Edit tracking data:
▶

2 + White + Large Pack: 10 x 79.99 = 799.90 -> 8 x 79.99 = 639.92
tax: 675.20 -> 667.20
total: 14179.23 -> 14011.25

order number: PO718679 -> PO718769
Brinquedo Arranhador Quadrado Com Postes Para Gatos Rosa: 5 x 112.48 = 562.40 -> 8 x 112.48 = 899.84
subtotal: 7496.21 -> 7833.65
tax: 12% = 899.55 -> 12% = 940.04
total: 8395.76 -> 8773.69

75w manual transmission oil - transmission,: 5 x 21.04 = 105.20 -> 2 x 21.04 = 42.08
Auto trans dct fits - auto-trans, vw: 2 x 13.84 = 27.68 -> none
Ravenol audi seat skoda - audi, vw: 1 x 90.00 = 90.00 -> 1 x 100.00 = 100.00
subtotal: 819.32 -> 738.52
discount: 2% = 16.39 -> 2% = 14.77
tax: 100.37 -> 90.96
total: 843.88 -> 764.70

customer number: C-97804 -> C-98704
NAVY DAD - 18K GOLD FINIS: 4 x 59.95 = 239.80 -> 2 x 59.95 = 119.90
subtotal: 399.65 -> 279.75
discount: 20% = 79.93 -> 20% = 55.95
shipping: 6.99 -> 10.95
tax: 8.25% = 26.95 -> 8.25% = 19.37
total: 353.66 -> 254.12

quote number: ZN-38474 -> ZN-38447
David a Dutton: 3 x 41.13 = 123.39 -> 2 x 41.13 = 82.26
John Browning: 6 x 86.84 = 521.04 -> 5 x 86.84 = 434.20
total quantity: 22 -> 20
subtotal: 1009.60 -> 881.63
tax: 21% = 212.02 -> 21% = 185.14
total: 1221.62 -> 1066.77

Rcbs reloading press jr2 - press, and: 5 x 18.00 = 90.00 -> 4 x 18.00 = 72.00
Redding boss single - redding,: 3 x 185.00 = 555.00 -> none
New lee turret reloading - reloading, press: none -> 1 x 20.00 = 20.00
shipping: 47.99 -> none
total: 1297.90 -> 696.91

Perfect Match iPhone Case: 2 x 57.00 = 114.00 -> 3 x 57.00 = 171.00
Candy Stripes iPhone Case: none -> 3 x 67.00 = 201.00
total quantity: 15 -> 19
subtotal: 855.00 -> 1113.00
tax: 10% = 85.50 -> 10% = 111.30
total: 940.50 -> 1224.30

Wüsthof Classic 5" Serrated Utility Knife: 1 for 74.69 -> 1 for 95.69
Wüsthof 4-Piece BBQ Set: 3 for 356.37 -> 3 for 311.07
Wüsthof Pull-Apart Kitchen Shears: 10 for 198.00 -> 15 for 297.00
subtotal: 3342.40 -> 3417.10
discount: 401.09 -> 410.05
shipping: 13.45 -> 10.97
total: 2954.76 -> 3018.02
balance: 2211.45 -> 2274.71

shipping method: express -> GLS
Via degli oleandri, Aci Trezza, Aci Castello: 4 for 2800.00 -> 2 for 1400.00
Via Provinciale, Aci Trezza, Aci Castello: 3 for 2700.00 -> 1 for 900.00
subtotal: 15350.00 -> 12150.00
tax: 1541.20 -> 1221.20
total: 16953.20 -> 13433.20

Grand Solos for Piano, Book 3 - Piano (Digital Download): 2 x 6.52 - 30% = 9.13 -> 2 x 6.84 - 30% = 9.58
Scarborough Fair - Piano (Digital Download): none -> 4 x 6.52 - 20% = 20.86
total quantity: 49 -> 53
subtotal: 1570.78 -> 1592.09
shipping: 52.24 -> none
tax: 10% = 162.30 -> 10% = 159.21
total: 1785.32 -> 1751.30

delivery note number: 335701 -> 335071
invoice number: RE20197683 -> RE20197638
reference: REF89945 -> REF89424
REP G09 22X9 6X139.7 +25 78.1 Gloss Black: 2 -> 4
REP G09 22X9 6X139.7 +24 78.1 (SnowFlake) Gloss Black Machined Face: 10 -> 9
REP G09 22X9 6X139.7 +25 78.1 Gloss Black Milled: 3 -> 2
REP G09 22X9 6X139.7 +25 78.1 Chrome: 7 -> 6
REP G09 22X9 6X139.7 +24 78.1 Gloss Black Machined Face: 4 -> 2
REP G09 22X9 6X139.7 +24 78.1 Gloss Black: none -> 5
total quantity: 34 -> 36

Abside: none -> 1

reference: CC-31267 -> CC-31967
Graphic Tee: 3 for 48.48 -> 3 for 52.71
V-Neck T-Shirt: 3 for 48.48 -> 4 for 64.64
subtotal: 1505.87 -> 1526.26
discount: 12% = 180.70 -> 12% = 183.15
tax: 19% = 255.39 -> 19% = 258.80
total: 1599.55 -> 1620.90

◀

**What needs to be done**
Keeping every character as it is, restate the lines above that run from the line with "Brinquedo Arranhador Quadrado" through the line with "New lee turret", both included, and nothing else.

**Completed exercise**
Brinquedo Arranhador Quadrado Com Postes Para Gatos Rosa: 5 x 112.48 = 562.40 -> 8 x 112.48 = 899.84
subtotal: 7496.21 -> 7833.65
tax: 12% = 899.55 -> 12% = 940.04
total: 8395.76 -> 8773.69

75w manual transmission oil - transmission,: 5 x 21.04 = 105.20 -> 2 x 21.04 = 42.08
Auto trans dct fits - auto-trans, vw: 2 x 13.84 = 27.68 -> none
Ravenol audi seat skoda - audi, vw: 1 x 90.00 = 90.00 -> 1 x 100.00 = 100.00
subtotal: 819.32 -> 738.52
discount: 2% = 16.39 -> 2% = 14.77
tax: 100.37 -> 90.96
total: 843.88 -> 764.70

customer number: C-97804 -> C-98704
NAVY DAD - 18K GOLD FINIS: 4 x 59.95 = 239.80 -> 2 x 59.95 = 119.90
subtotal: 399.65 -> 279.75
discount: 20% = 79.93 -> 20% = 55.95
shipping: 6.99 -> 10.95
tax: 8.25% = 26.95 -> 8.25% = 19.37
total: 353.66 -> 254.12

quote number: ZN-38474 -> ZN-38447
David a Dutton: 3 x 41.13 = 123.39 -> 2 x 41.13 = 82.26
John Browning: 6 x 86.84 = 521.04 -> 5 x 86.84 = 434.20
total quantity: 22 -> 20
subtotal: 1009.60 -> 881.63
tax: 21% = 212.02 -> 21% = 185.14
total: 1221.62 -> 1066.77

Rcbs reloading press jr2 - press, and: 5 x 18.00 = 90.00 -> 4 x 18.00 = 72.00
Redding boss single - redding,: 3 x 185.00 = 555.00 -> none
New lee turret reloading - reloading, press: none -> 1 x 20.00 = 20.00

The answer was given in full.